If you go to a conference on cities and climate change, you inevitably hear the statement that “countries talk…but cities act”. This message was loud and clear at the C40 Cities Climate Leadership Summit in Johannesburg last month, where a new report released by the C40 and ARUP detailed the 8000+ initiatives that C40 member cities are undertaking to either reduce GHG emissions or increase their climate resilience. Since the first such report came out in 2011, more cities are reporting on their efforts, and those reporting are doing ever more, expanding the array of initiatives they have launched.
The Johannesburg summit was where Rio de Janeiro Mayor Eduardo Paes assumed the chairmanship of the C40 network, the first time a mayor from the global south has held this role. This portends big things both for the C40 itself (which despite the name, now includes 66 cities, including new members Cape Town, Nairobi, and Dar es Salaam), and for the role the C40 can play in inspiring action in other fast-growing cities in Asia, Latin America, and Africa.
This summit made clear that cities are gaining newfound prominence in the UN-led climate policy process. Former NYC Mayor (and former C40 chair) Michael Bloomberg made news before the summit started with the announcement he had been appointed UN Special Envoy for Cities and Climate Change. Christiana Figueres, head of the UNFCCC, was also in Joburg, participating in session after session and emphasizing that the needs of cities were explicitly being considered in this year’s global climate negotiations. Dr. Joan Clos, head of UN-Habitat, provided the scientific justification for this policy shift, talking about global urbanization trends and the need to get ahead of the urbanization growth curve with proper land use planning and other climate planning initiatives.
The UN summit on climate change, scheduled to be held in New York in late September, was on the minds of many speakers and audience members. Dr. Andrew Steer from WRI said we need to think big, suggesting that the September summit should aim to recruit 1000 cities committed to preparing a comprehensive greenhouse gas inventory using the GPC, the new gold standard for calculating city-scale emissions. (Considering that last summer World Bank staff found that fewer than 200 cities globally had prepared this type of comprehensive inventory, it would indeed be an extraordinary – and absolutely necessary – accomplishment.)

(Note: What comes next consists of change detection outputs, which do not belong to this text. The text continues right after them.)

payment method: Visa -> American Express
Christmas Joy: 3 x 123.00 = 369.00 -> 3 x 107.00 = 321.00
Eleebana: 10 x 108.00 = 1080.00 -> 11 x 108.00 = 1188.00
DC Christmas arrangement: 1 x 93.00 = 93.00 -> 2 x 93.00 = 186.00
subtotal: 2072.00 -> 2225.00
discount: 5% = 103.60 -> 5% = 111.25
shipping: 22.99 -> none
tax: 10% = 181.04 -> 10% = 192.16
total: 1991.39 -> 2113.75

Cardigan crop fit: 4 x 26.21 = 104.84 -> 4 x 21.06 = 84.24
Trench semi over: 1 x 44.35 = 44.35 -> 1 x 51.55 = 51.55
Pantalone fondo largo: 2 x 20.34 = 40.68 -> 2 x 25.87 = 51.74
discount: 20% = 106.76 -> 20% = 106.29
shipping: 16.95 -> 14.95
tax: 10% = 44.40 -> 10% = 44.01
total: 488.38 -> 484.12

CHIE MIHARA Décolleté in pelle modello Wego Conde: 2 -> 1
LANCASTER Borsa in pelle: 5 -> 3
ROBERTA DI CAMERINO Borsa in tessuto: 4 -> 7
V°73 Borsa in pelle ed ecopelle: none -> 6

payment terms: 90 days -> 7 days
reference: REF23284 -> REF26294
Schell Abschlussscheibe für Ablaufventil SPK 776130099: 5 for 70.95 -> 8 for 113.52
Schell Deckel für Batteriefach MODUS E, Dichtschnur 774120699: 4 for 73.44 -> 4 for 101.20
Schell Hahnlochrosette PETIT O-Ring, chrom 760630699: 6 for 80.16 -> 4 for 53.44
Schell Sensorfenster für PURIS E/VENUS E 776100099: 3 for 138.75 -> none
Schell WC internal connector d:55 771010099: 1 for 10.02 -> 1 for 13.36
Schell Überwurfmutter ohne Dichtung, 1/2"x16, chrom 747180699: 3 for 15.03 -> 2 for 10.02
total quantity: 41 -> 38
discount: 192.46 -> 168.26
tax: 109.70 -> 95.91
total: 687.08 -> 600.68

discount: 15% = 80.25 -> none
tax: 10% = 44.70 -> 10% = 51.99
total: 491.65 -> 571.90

The World Bank’s own efforts supporting city-scale action on climate change attracted considerable attention. UNFCCC chief Christiana Figueres touted the impact the Bank’s city creditworthiness workshops will ultimately have in helping cities pay for both low carbon and climate resilient infrastructure investments. Bank staff attending the conference were pleased at the level of interest in the creditworthiness workshops scheduled for this year, along with some of the other financing and technical assistance initiatives being incubated by the Bank’s Task Force to Catalyze Climate Action. The ESMAP team’s new City Energy Efficiency Transformation Initiative (CEETI) also attracted considerable attention, with its promise of technical assistance and research support for cities interested in cutting energy demand, energy-related emissions, and operating costs.
My own visit to Joburg ended with a bicycle tour of the Soweto townships on the edge of Johannesburg. Although tremendous gains have been made in the past 20+ years, there is still much work to be done to alleviate the deprivation that pervades many neighborhoods there. That visit stirred many emotions, but it also highlighted the logic of the Bank’s growing work program on climate change, reminding us that past gains in the global fight against extreme poverty are very fragile. Failure to act now on climate change now could mean these gains are undone, putting millions of promising futures at risk.